Setelah berusia 6 tahun, mulai dikenalkan hitungan raka’at dalam shalat, bacaan atau doa ruku’, dan sujud, juga hafalan surat2 pendek. Ketika anak berusia 7 tahun, bisa mulai diajarkan do’a iftitah, i’tidal, duduk diantara 2 sujud, tahiyat awal dan akhir, juga menambah hafalan2 surat pendeknya. Juga bisa melatih anak untuk mulai shalat diawal waktu.

Yang perlu diingat oleh orangtua : pada usia ini anak masih dalam tahap belajar, belum baligh, dan secara syar’i pun anak belum memikul kewajiban untuk shalat tepat waktu dengan benar.

Keenam, disaat anak belum baligh inilah, kita wajib mempersiapkan aqil-nya. Yaitu, kesiapan dan kematangannya sebelum baligh. Bila sudah baligh maka anak wajib shalat, maka diusia menjelang baligh, 7 sampai 10 tahun, anak diberi pemahaman akan makna shalat, mengapa perlu shalat, dan mengapa shalat wajib ditegakkan seorang Muslim.

Pemahaman ini bisa dilakukan orangtua melalui cerita-cerita orang-orang shalih yang selalu menegakkan shalat dan berhasil dalam hidupnya. Seperti Muhammad Al-Fatih II yang berhasil menaklukan Konstantinopel atau Imam Bukhari dan Imam Muslim yang berhasil meriwayatkan hadits yang dijadikan panduan kaum Muslimin sedunia dalam mengikuti sunnah Rasulullah Saw,hingga hari ini.

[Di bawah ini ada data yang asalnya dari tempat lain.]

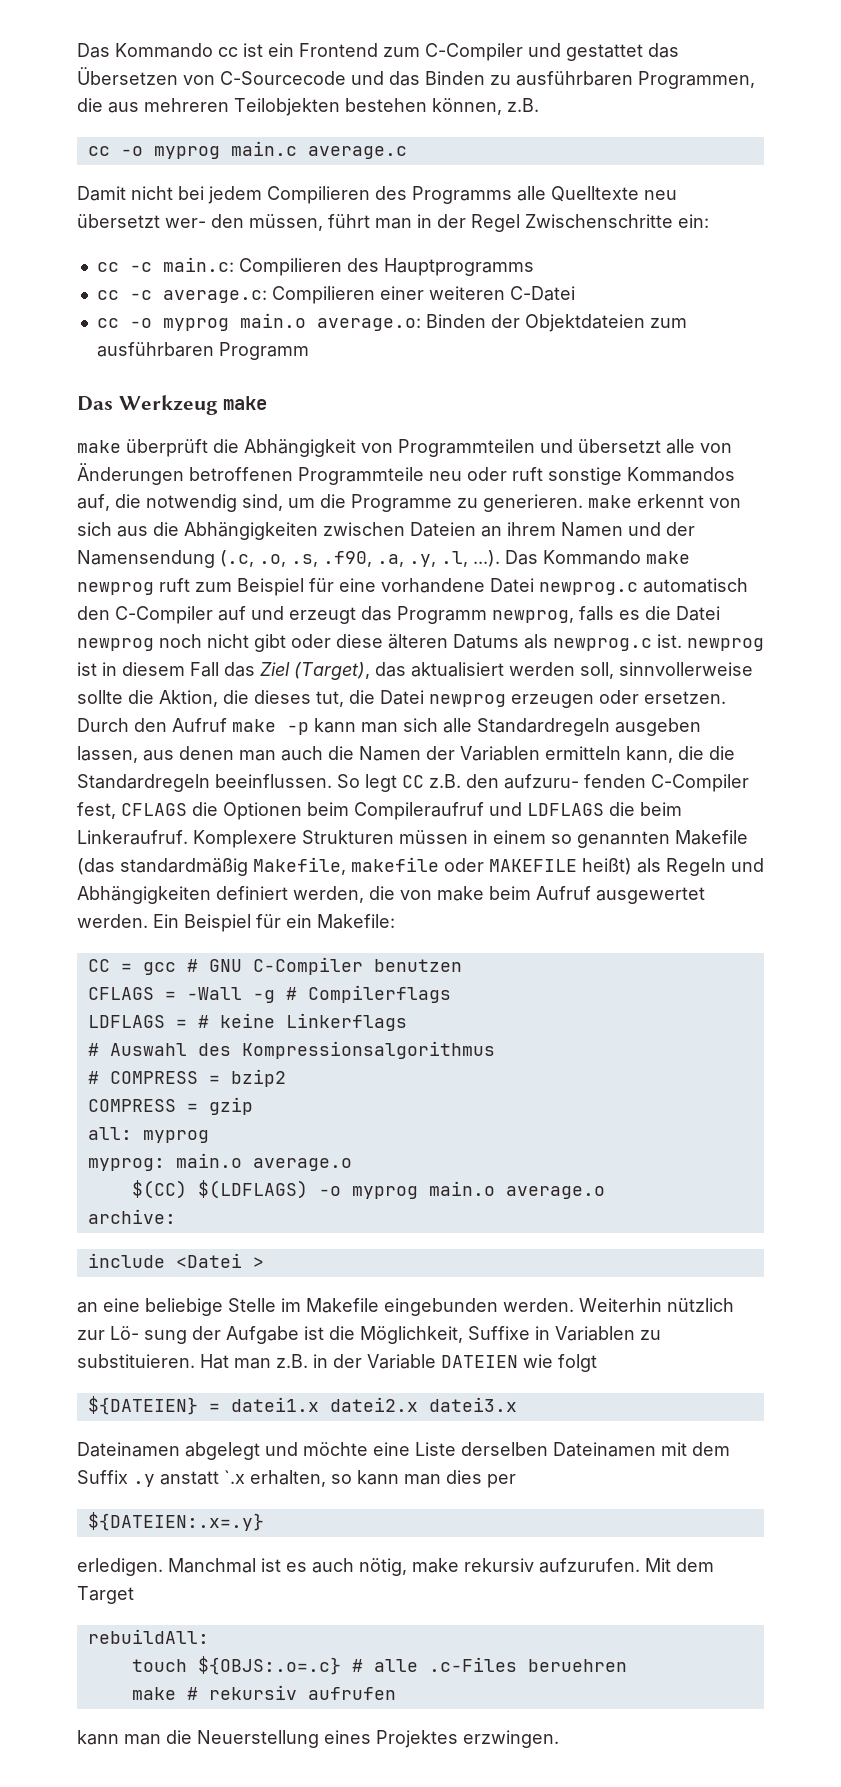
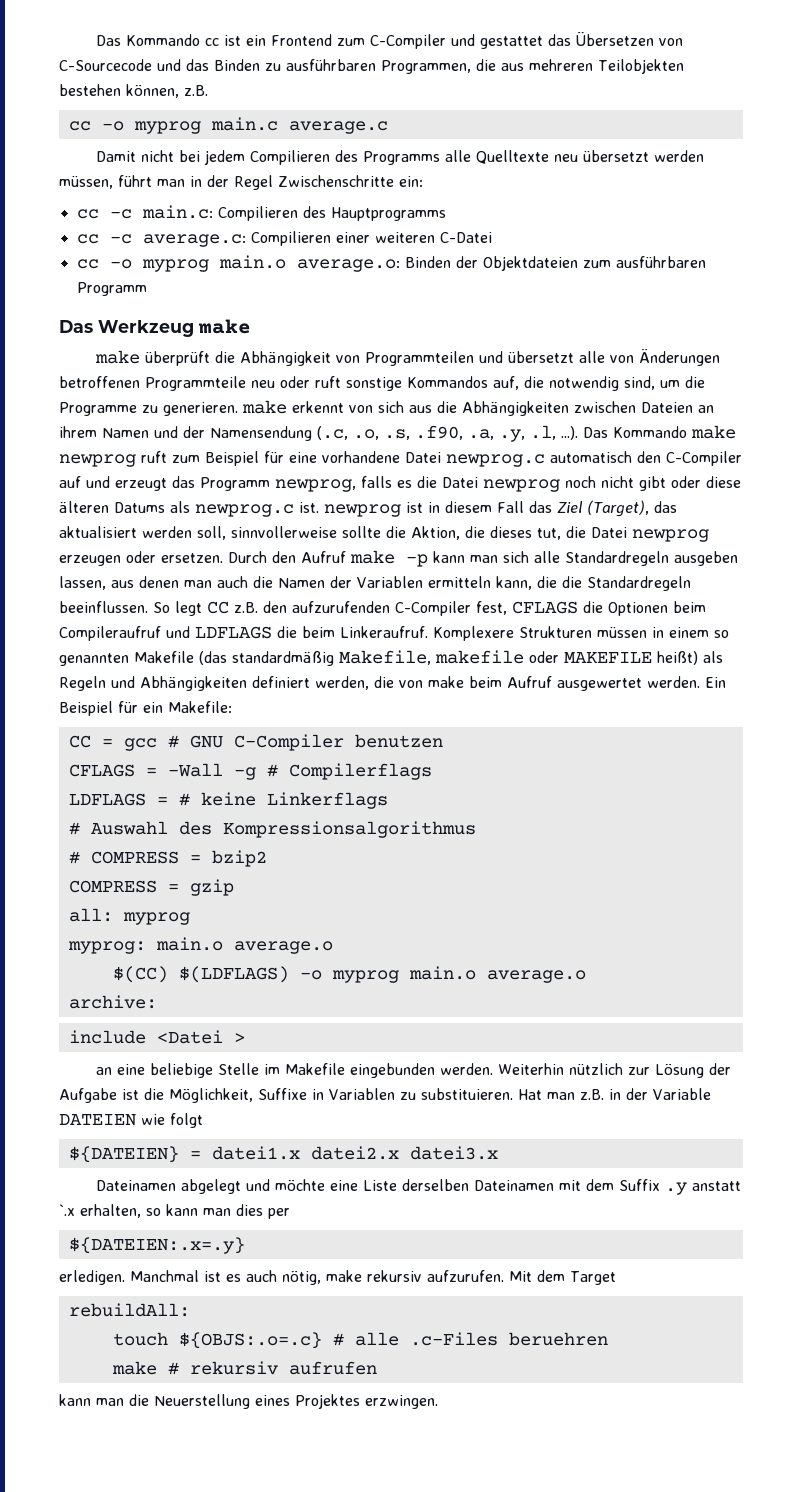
[165,214,244,228] wer- den -> [653,150,704,162] werden
[504,774,646,789] aufzuru- fenden -> [292,601,390,613] aufzurufenden
[110,1326,187,1344] Lö- sung -> [654,1063,704,1078] Lösung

Sampaikanlah dengan gaya santai dan menyenangkan, sehingga anak lebih mudah untuk memahami dan tidak merasa didikte. Bila anak-anak sudah memiliki pemahaman ini (aqil), anak akan lebih mudah menjemput balighnya dengan kesiapan menjalankan perintah Allah SWT dan Rasul-Nya.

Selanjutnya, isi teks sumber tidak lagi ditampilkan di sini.